Am Beginn wirkt es, als würde Rohbeck diesen Abend zu seiner großen Soloshow machen. Was könnten die anderen beiden diesem irrwitzigen Minenspiel auch entgegen setzen. Ekkehard Freyes Söst ist zunächst von speichelleckender Unterwürfigkeit, der seine Rolle nur darin sieht, der unbedarften Ulli Lerch der Alexandra Sinelnikova die überragende Bedeutung Prächtels nahezubringen. Immer wieder wabert Freye schleimpilzartig über den Tisch auf sie zu, um zu bekräftigen, dass Prächtels „Hämlet“, den man auch „Homlet“, aber keinesfalls „Hamlet“, weil das ja, so Prächtel, wie eine Abkürzung von „Hammelkotelett“ klinge, aussprechen könnte, eine ganz eigene Kategorie des Schauspiels darstellte.

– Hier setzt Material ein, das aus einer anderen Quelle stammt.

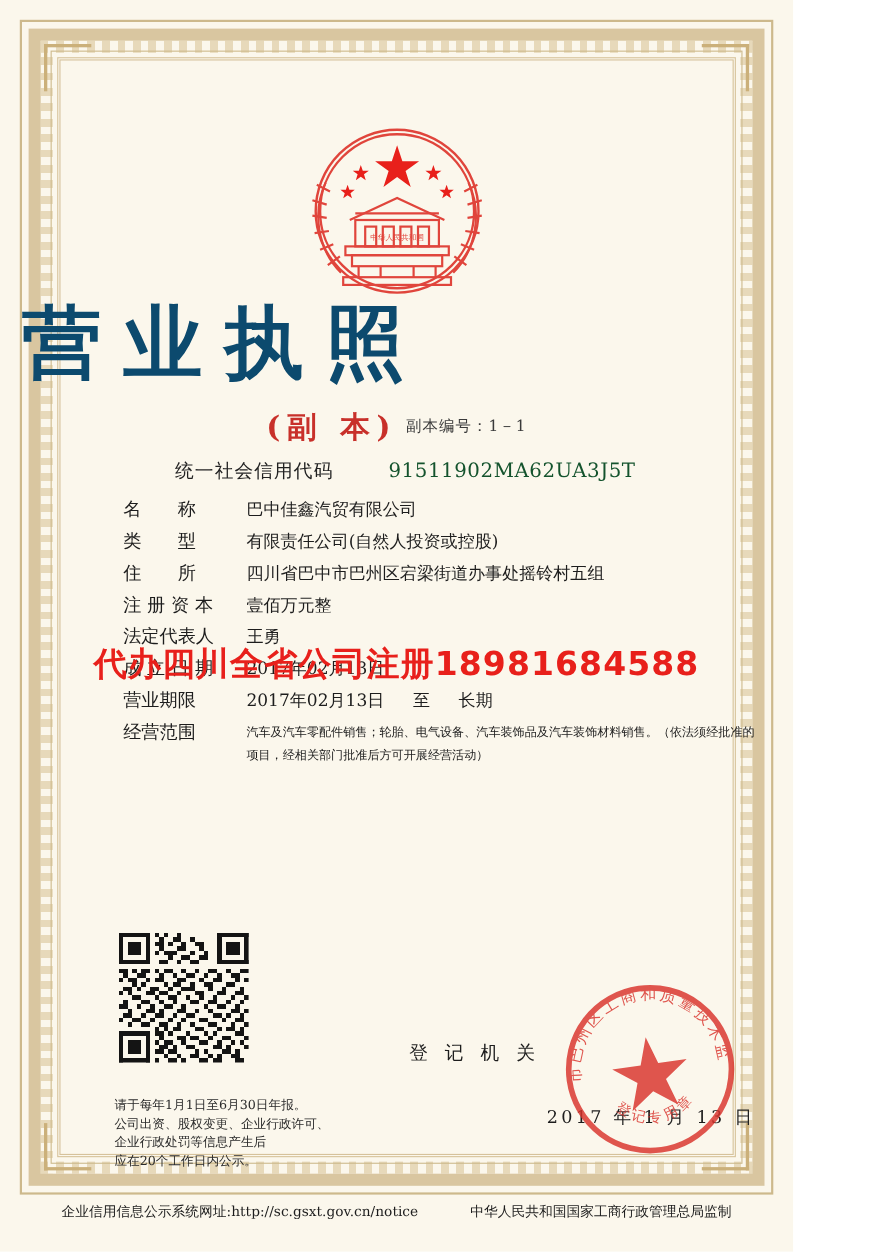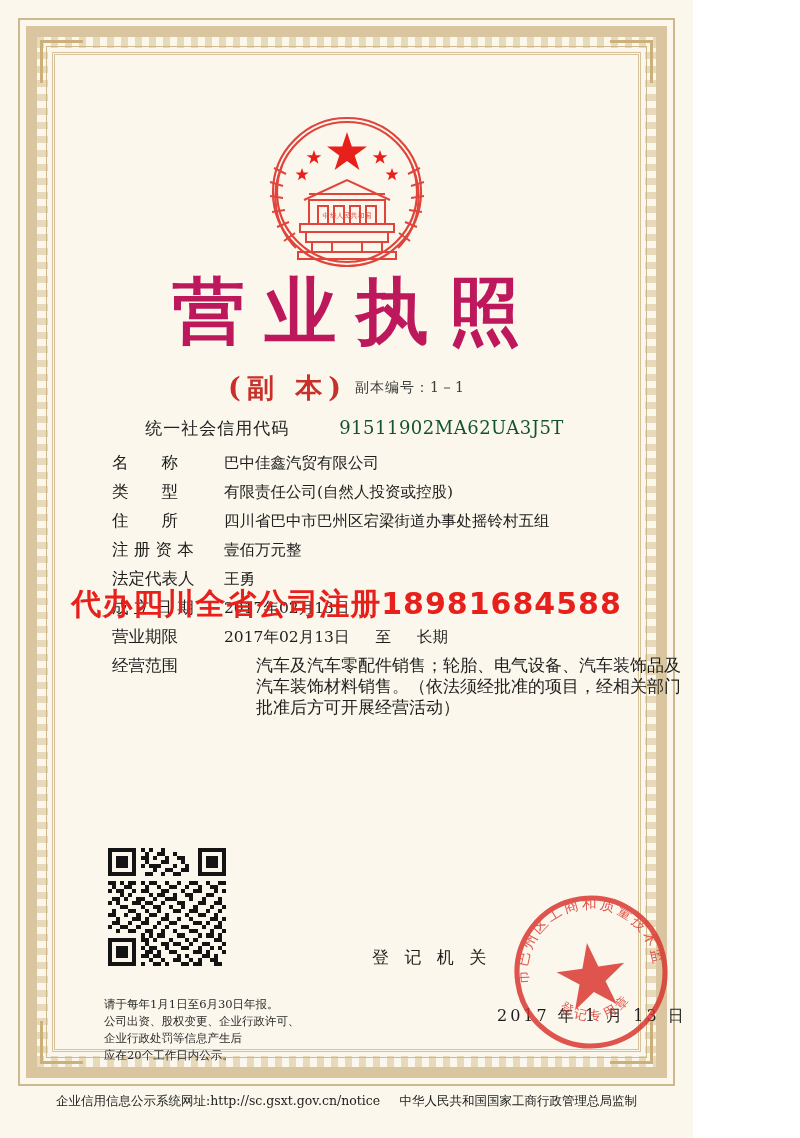--- a/index.html
+++ b/index.html
@@ -12,20 +12,21 @@
     height: 1138px;
     font-family: "DejaVu Sans", "Liberation Sans", sans-serif;
     overflow: hidden;
   }
 
   #license {
     position: relative;
     width: 693px;
     height: 1138px;
     background: #fbf7ec;
+    padding-left: 28px;
   }
 
   
   .border-outer {
     position: absolute;
     left: 18px; top: 18px; right: 18px; bottom: 52px;
     border: 2px solid #cdb98c;
   }
   .border-mid {
     position: absolute;
@@ -68,27 +69,26 @@
     display: flex;
     justify-content: center;
   }
   .emblem { width: 190px; height: 170px; }
 
   
   .title {
     position: absolute;
     left: 0; right: 0;
     top: 268px;
-    text-align: center;
     font-family: "DejaVu Serif", "Liberation Serif", serif;
     font-weight: bold;
     font-size: 72px;
     letter-spacing: 20px;
     text-indent: 20px;
-    color: #be185d;
+    color: #0c4a6e;
     line-height: 86px;
   }
   .subtitle-row {
     position: absolute;
     top: 370px;
     left: 0; right: 0;
     text-align: center;
     color: #c8302a;
   }
   .subtitle {
@@ -157,21 +157,21 @@
     padding-right: 10px;
     box-sizing: border-box;
   }
   .f-value {
     flex: 1;
     font-family: "DejaVu Serif", "Liberation Serif", serif;
     font-size: 15.5px;
     color: #1d1d1d;
     line-height: 22px;
   }
-  .f-value.small { font-size: 17px; line-height: 21px; margin-left: 32px; }
+  .f-value.small { font-size: 11px; line-height: 21px; }
   .term-wrap { display: flex; gap: 26px; }
 
   
   .ad-overlay {
     position: absolute;
     top: 584px;
     left: 0; right: 0;
     text-align: center;
     font-family: "DejaVu Sans", "Liberation Sans", sans-serif;
     font-size: 30px;

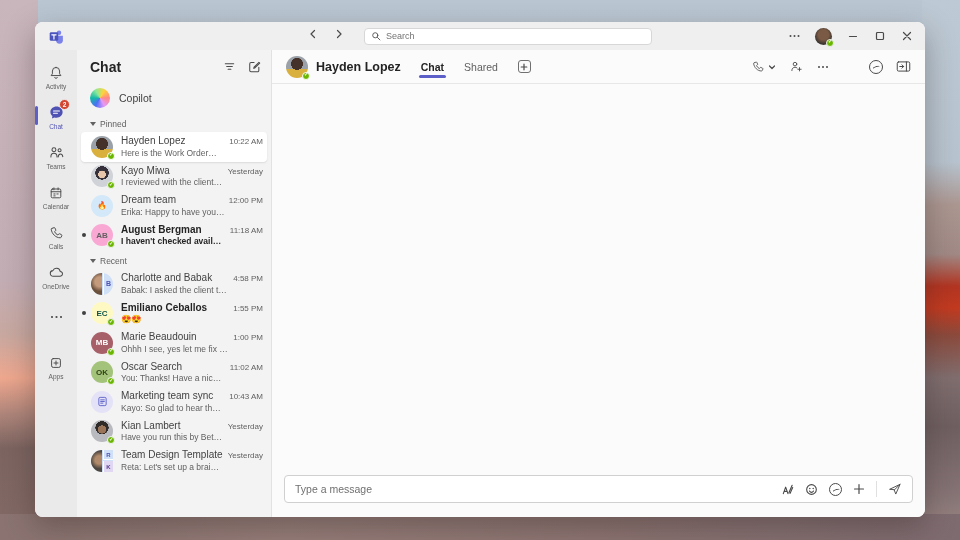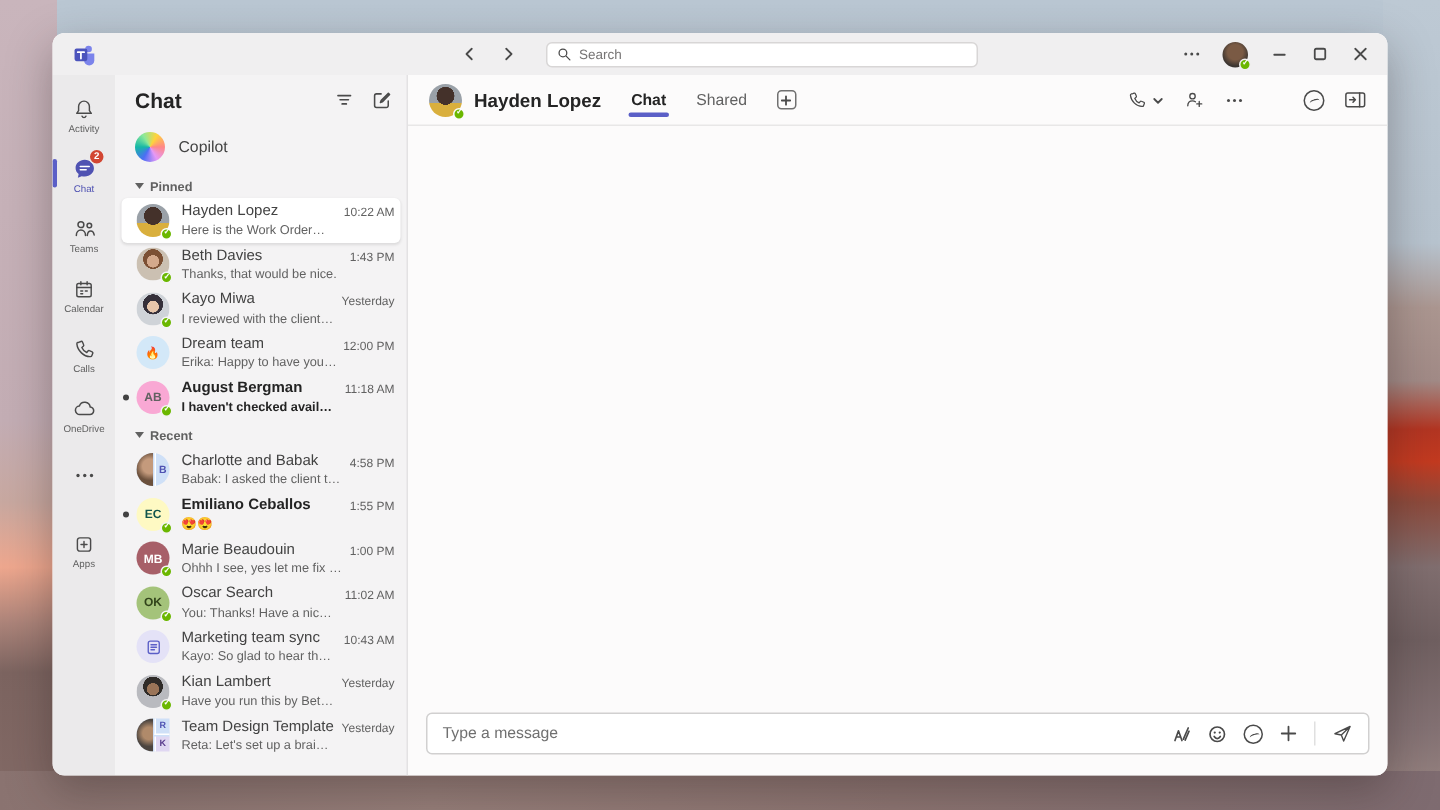--- a/index.html
+++ b/index.html
@@ -15,21 +15,21 @@
     background:linear-gradient(90deg,#8a7370,#977f7a 30%,#8d7572 62%,#7e6b70 100%); }
 
   .window { position:absolute; left:35px; top:22px; width:890px; height:495px;
     border-radius:8px; overflow:hidden; background:#fff;
     box-shadow:0 10px 30px rgba(40,30,30,.35); display:flex; flex-direction:column; }
 
   
   .titlebar { height:28px; flex:none; background:#f0eff0; position:relative;
     display:flex; align-items:center; justify-content:center; }
   .tb-logo { position:absolute; left:13px; top:6px; width:17px; height:17px; }
-  .tb-center { display:flex; align-items:center; gap:10px; }
+  .tb-center { display:flex; align-items:flex-start; gap:10px; }
   .tb-nav { display:flex; gap:14px; margin-right:8px; }
   .tb-navbtn { width:12px; height:12px; display:flex; align-items:center; cursor:pointer; }
   .searchbox { width:288px; height:17px; background:#fff; border:1px solid #d8d6d6;
     border-radius:4px; display:flex; align-items:center; padding:0 6px; gap:5px; }
   .searchbox input { border:none; outline:none; flex:1; font-size:9px; color:#424242;
     font-family:"Liberation Sans",sans-serif; background:transparent; }
   .searchbox input::placeholder { color:#767474; }
   .tb-right { position:absolute; right:12px; top:0; height:28px; display:flex;
     align-items:center; gap:15px; }
   .tb-avatar { width:17px; height:17px; border-radius:50%; position:relative;
@@ -64,21 +64,21 @@
   .cl-hicon { cursor:pointer; display:flex; }
   .copilot-row { height:30px; display:flex; align-items:center; gap:9px;
     padding:0 13px; cursor:pointer;text-align:center; }
   .copilot-logo { width:20px; height:20px; border-radius:50%;
     background:conic-gradient(from 210deg,#4c6ef5,#15b8a6,#8ce99a,#ffd43b,#ff8787,#e599f7,#4c6ef5); }
   .copilot-label { font-size:10.5px; color:#424242; }
   .sect { height:17px; display:flex; align-items:center; gap:4px; padding:0 13px;
     cursor:pointer; margin-top:2px; }
   .sect .car { width:0; height:0; border-left:3px solid transparent;
     border-right:3px solid transparent; border-top:4px solid #616161; }
-  .sect .slbl { font-size:8.5px; color:#616161;font-weight:bold; }
+  .sect .slbl { font-size:8.5px; color:#616161; }
 
   .row { display:flex; align-items:center; height:29.5px; padding:0 8px 0 14px;
     position:relative; cursor:pointer; }
   .row .avatar { width:22px; height:22px; border-radius:50%; position:relative;
     flex:none; margin-right:8px; display:flex; align-items:center; justify-content:center;
     font-size:8px; font-weight:bold; overflow:visible; }
   .row .texts { flex:1; min-width:0; }
   .row .name { font-size:10px; color:#424242; line-height:1.25; white-space:nowrap;
     overflow:hidden; text-overflow:ellipsis; }
   .row .preview { font-size:8.5px; color:#616161; line-height:1.2; white-space:nowrap;
@@ -326,30 +326,20 @@
         <span class="avatar av-hayden">
             <span class="presence"></span>
           </span>
         <span class="texts">
           <span class="name" style="display:block">Hayden Lopez</span>
           <span class="preview" style="display:block">Here is the Work Order…</span>
         </span>
         <span class="time">10:22 AM</span>
       </div>
 
-      <div class="row">
-        <span class="avatar av-beth">
-            <span class="presence"></span>
-          </span>
-        <span class="texts">
-          <span class="name" style="display:block">Beth Davies</span>
-          <span class="preview" style="display:block">Thanks, that would be nice.</span>
-        </span>
-        <span class="time">1:43 PM</span>
-      </div>
 
       <div class="row">
         <span class="avatar av-kayo">
             <span class="presence"></span>
           </span>
         <span class="texts">
           <span class="name" style="display:block">Kayo Miwa</span>
           <span class="preview" style="display:block">I reviewed with the client on Th…</span>
         </span>
         <span class="time">Yesterday</span>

Ein bisschen Ruhe vor dem Sturm am Schauspiel Dortmund (Foto: Birgit Hupfeld)

Doch je weiter der Abend kommt, je mehr sich die drei in ihre Kämpfe um das Wesen des Schauspiels, um die Möglichkeiten der Darstellung und insbesondere Hitlers verstricken, um so mehr treten Freye und Sinelnikova aus dem Schatten Rohbecks hervor. Dass Prächtel sich wochenlang einen Parkinson antrainierte – für Söst eine veraltete Technik der Wahrhaftigkeit. Er habe seinen Hitler ja nie als Menschen gespielt. Und während Lerch am Anfang noch hilflos versucht, sich Bedeutung zu verschaffen, indem sie auf ihre „Follower“ verweist, Autogrammkarten ins Publikum wirft und ihr Playboycover präsentiert, tritt sie bald sehr selbstbewusst für neue, performative Theaterformen ein, die – Sakrileg!!!! – die Trennung zwischen Bühne und Publikum überwinden. Da eskaliert die Situation. Sinelnikova klettert ins Publikum und tätschelt minutenlang Zuschauern den Kopf, während Freye die uralte Glasscheiben-Pantomime kreuz und quer durch den Bühnenraum macht, um die sagenumwobene vierte Wand zu demonstrieren und panisch vor dem Abriss zu bewahren. Und Prächtel zetert im Videoflimmern.

Walsers Text ist urkomisch auch dadurch, dass er sich ständig über Schauspieler in allen ihren diversen Eitelkeiten und überzogenen Haltungen lustig macht und gleichzeitig doch ihnen  bestes Futter liefert. Thorsten Bihegue inszeniert mit leichter Hand und Gespür für Tempo, absurden Witz und die Qualitäten seines Ensembles. Da kann man sich dann auch ein irres Kostüm wie die rosafarbenen Glitzerplüschstrapsen erlauben, die Freye zu Highheels und nietenbesetztem Lederslip trägt, während er in einen Blumenstrauß singt, weil er selbst das hirnrissigste Outfit noch mit einer spießigen Selbstverständlichkeit präsentiert, als wäre es nur eine Polyesterkrawatte mit Rotweinfleck, über dessen Existenz er sich gar nicht bewusst ist. Sinelnikova schwankt in ihrem hautengen Latexkleid zwischen zur Schau gestellter Sexyness, die bei den Herren – Prächtel zu selbstverliebt und Söst schwul – nicht verfängt, feministischem Selbstbewusstsein und revoluzzernder Performerin, die sich an dem Skandal ergötzt, den sie verursachte, weil sie kniend mit den Zähnen Seiten aus dem Koran gerissen hat. Und Rohbeck zelebriert den großen Mimen (hier ist dieses Wort einmal wirklich angebracht) in allen Facetten und Kunstfertigkeiten. Immer tänzelnd auf dem schmalen Grad zwischen Überwältigung und Ironisierung.